- _Revision tracking records_
------------------------------

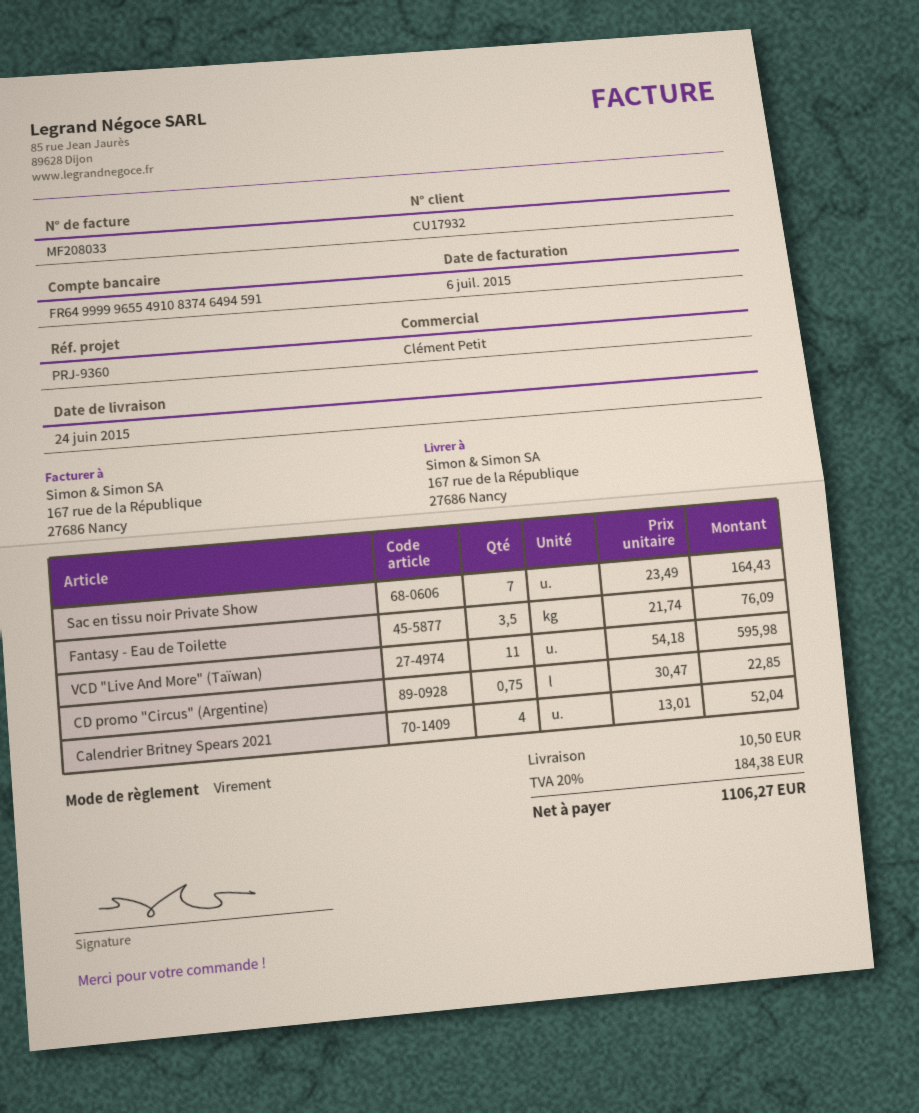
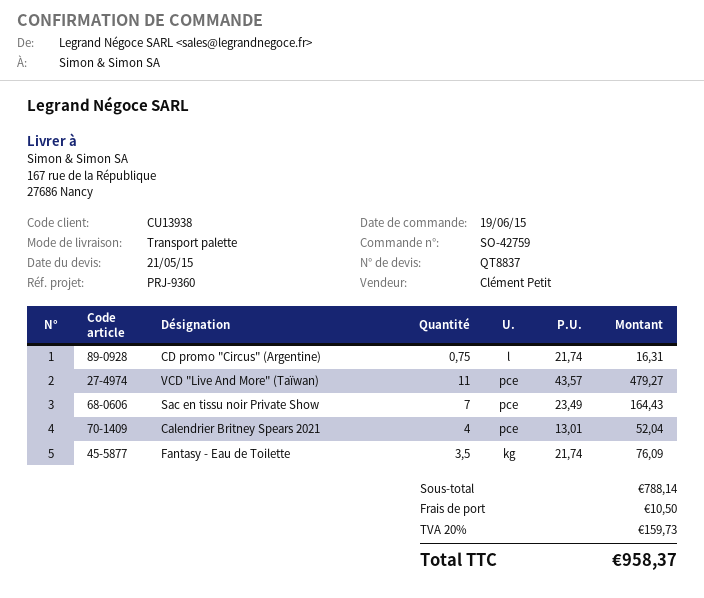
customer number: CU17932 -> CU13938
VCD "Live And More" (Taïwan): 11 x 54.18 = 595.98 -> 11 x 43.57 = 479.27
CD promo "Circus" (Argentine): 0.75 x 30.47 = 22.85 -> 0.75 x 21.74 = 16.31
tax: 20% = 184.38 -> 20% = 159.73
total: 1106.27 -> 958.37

------------------------------

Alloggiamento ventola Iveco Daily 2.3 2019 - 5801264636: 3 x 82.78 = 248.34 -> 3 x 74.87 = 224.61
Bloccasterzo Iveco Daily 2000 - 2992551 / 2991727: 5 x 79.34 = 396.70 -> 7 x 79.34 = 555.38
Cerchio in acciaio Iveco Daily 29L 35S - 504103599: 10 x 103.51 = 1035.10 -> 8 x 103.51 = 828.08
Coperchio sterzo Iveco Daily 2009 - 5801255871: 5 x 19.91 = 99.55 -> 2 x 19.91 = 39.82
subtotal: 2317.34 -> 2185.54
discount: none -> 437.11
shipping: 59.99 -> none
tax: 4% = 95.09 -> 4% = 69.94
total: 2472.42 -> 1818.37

------------------------------

- _Directions for this task_
What is needed is the number of lines in the data that hold the word "none", and nothing more.

- _Answer section_
2